## Aim of the task
Your output is the line containing "[99,1762,136,1780] 边距 -> [724,750,757,766] 容区" plus all lines after it to the end of the records, reproduced exactly, with nothing else.

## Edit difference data
******

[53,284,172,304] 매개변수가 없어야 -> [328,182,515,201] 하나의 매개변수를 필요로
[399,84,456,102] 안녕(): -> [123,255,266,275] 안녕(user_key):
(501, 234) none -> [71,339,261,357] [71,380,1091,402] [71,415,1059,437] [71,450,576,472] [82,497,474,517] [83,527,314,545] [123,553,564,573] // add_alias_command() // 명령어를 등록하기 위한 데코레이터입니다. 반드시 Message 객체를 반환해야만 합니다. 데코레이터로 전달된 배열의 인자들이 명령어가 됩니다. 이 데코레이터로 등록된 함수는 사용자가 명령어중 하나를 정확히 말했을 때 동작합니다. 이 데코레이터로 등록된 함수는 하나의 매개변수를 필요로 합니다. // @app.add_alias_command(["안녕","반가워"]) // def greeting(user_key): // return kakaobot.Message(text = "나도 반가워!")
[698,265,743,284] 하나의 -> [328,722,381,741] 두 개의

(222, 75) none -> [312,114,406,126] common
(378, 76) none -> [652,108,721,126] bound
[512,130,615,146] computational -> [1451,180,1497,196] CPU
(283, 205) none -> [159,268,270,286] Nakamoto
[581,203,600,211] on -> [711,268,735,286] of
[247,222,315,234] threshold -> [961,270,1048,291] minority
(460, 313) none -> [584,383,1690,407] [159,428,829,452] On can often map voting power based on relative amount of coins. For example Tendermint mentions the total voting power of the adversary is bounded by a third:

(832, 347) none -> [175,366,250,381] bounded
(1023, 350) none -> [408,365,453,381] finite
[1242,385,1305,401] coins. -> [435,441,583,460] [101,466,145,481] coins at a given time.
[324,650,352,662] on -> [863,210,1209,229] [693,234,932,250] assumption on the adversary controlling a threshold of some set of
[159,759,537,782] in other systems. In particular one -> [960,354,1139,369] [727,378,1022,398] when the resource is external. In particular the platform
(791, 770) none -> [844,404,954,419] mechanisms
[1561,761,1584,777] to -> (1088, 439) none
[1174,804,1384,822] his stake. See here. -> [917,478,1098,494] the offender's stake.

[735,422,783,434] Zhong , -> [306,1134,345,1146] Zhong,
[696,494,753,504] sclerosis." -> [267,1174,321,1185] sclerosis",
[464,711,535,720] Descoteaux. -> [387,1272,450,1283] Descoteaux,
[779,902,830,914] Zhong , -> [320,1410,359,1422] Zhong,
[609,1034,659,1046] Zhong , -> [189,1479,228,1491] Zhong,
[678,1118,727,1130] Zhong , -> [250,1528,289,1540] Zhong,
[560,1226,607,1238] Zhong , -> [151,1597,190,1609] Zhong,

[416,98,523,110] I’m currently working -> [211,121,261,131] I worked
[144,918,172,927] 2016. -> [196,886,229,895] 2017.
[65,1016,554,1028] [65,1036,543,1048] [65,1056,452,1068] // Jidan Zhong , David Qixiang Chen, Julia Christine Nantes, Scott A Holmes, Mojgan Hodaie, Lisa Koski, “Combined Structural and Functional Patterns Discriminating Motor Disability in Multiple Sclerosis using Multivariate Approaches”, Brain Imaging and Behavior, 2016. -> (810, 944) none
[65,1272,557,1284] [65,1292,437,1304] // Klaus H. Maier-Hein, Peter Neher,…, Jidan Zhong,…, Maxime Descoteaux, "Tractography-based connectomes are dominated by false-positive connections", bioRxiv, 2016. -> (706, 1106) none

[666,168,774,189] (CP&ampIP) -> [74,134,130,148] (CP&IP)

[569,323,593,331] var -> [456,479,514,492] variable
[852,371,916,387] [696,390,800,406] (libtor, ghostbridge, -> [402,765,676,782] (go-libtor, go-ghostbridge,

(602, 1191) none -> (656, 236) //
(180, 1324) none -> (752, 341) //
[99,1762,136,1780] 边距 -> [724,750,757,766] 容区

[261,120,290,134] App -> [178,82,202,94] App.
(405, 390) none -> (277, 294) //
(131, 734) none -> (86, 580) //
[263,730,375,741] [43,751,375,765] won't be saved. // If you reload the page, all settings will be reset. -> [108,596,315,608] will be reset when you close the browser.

******

## Answer box
[99,1762,136,1780] 边距 -> [724,750,757,766] 容区

[261,120,290,134] App -> [178,82,202,94] App.
(405, 390) none -> (277, 294) //
(131, 734) none -> (86, 580) //
[263,730,375,741] [43,751,375,765] won't be saved. // If you reload the page, all settings will be reset. -> [108,596,315,608] will be reset when you close the browser.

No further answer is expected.